Two diverters, one where Sola crosses De la Vina, another at Santa Barbara Street, will “force” motorists to turn right because of street alterations, trees planted in a new median, curb extensions, concrete planter boxes, and two tall concrete tongues that will divert motorists out of the left-hand lane. And yes, these intersections will be slathered in the bright-green paint that one member of the HLC warned would make Sola look like a miniature golf course.
Members of the HLC, the best known of the city’s many design review boards and perhaps its most confrontational, objected that the plan was ugly and just plain goofy. The trees would block mountain views and would “visually and functionally disrupt the historic Santa Barbara grid and the traffic.”
From the first hearing, held January 20, city lawyers and planners accused the HLC of exceeding its legal “purview” as defined in the city charter. The commissioners could discuss the color and pattern of the proposed brick pavers — not to mention trees, shrubs, and landscaping — but not the “functionality” of the diverters. Rather than prolong the misery of conversation that was clearly leading nowhere, they requested at the end of the meeting that he HLC deny the project so they could appeal directly to the City Council. (To delay, they argued, put in peril the $4.4 million state grant that will fund the project’s construction, which, according to Dayton, had to be signed by June.)
HLC members accused Dayton of playing “the nuclear option,” and Councilmember Kristen Sneddon agreed. “This seems to me really not in good faith,” she charged, noting that Dayton waited until right before the grant deadline to go before the HLC — and that this was the third time in five months that Dayton had gone around the HLC. (Dayton insisted he has nothing but respect for the HLC.)
And why, Councilmember Eric Friedman asked, was the project named the Westside Community Paseos Project? Why not something that the general public could understand, such as the Sola Street Bike Lane? The answer, it turned out, was a name suggested by a public relations consultant hired by the city for an undisclosed fee.
Councilmember Michael Jordan, however, dismissed HLC’s issues as “lacking in merit” and tantamount to “historical elitism.” One alt-transit advocate dismissed the HLC’s aesthetics as being “rooted in a history of inequity and injustice.” Another accused the commissioners of upholding “a colonialist aesthetic” and questioned why they were not equally offended by essential workers being forced to ride their bikes to work on unsafe roads.

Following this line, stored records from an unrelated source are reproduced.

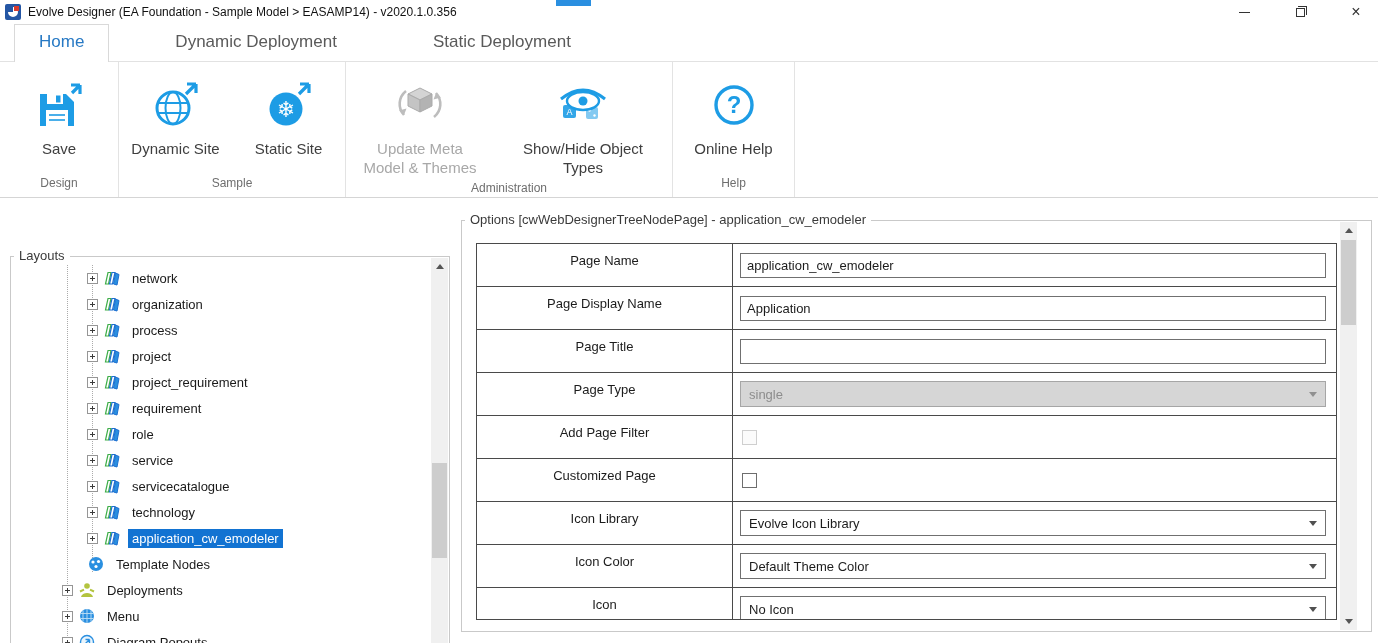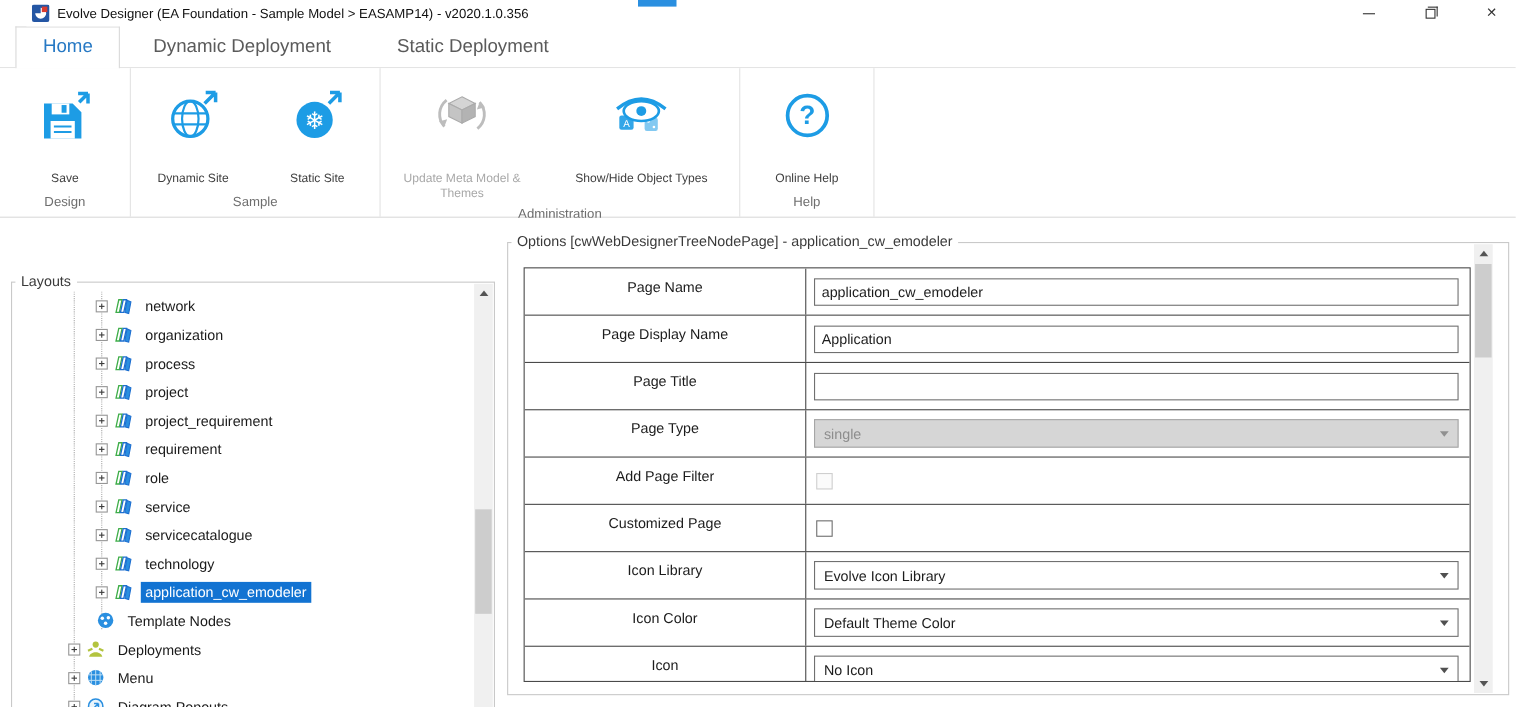"Evolve Designer (EA Foundation -" .titlebar { margin-left: 24px -> none }
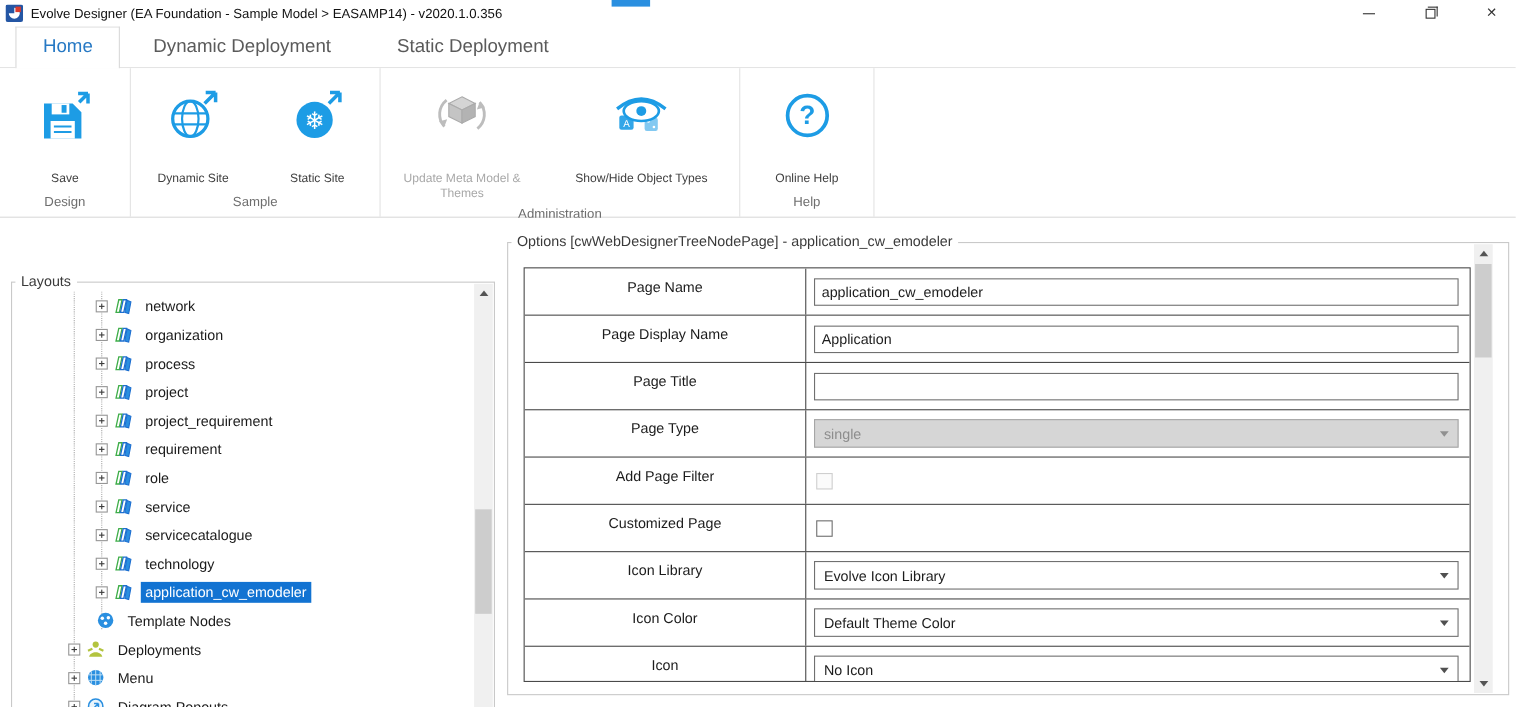"Home" .tabbar { gap: none -> 36px }
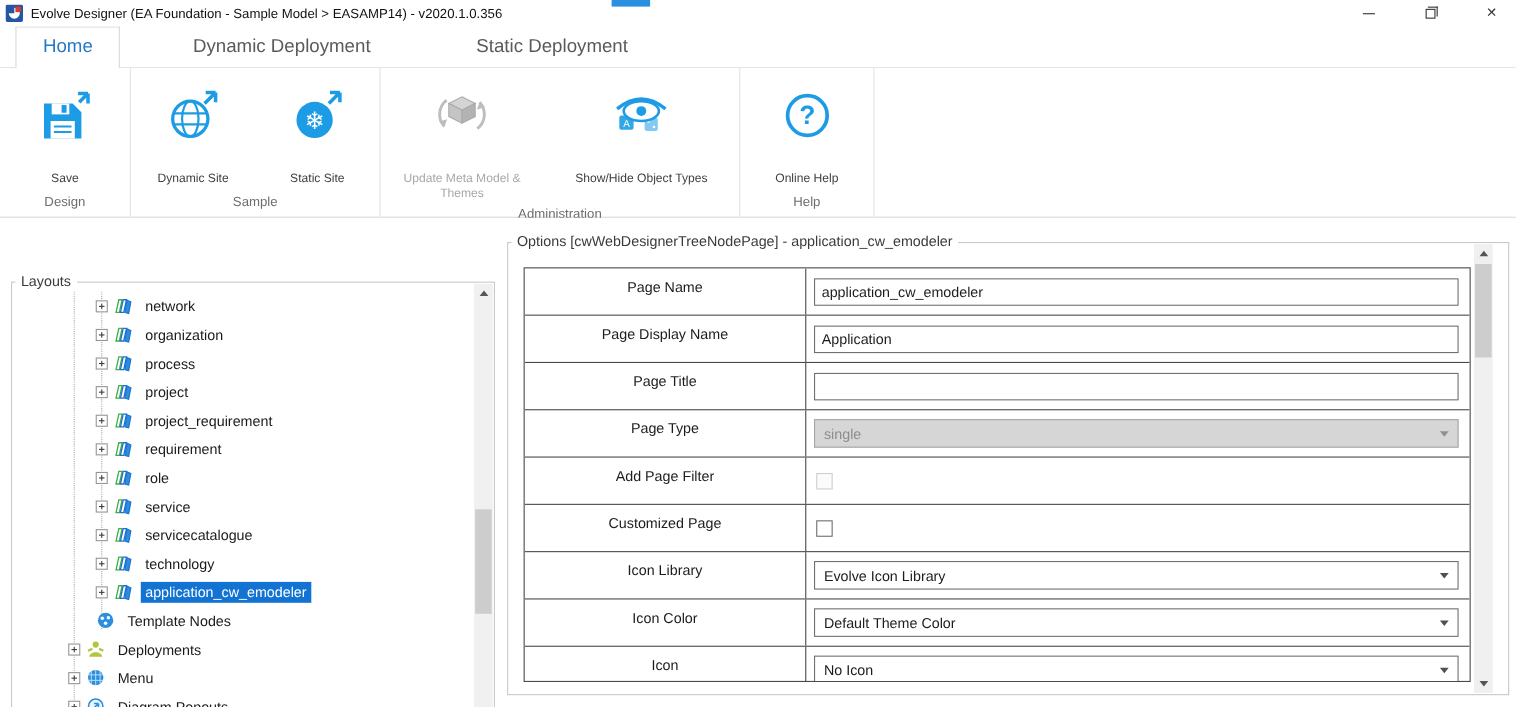"Save" .rlabel { font-size: 11px -> 15px; margin-top: 18px -> 2px }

Councilmember Meagan Harmon — who represents the district through which much of the bike lane traverses — was caught in what she termed two laudable agendas. “This should not be an either-or. This should be a win-win.”
The final vote was 7-0 in favor of city traffic planners, but another 7-0 vote assigned two HLC members to provide aesthetic input on the design plans.
Some may complain that the Historic Landmarks Commission is where good ideas go to die, Friedman said, but it’s played an essential role protecting Santa Barbara’s iconic architectural style. “Piece by piece, it will be gone before we know it,” he warned.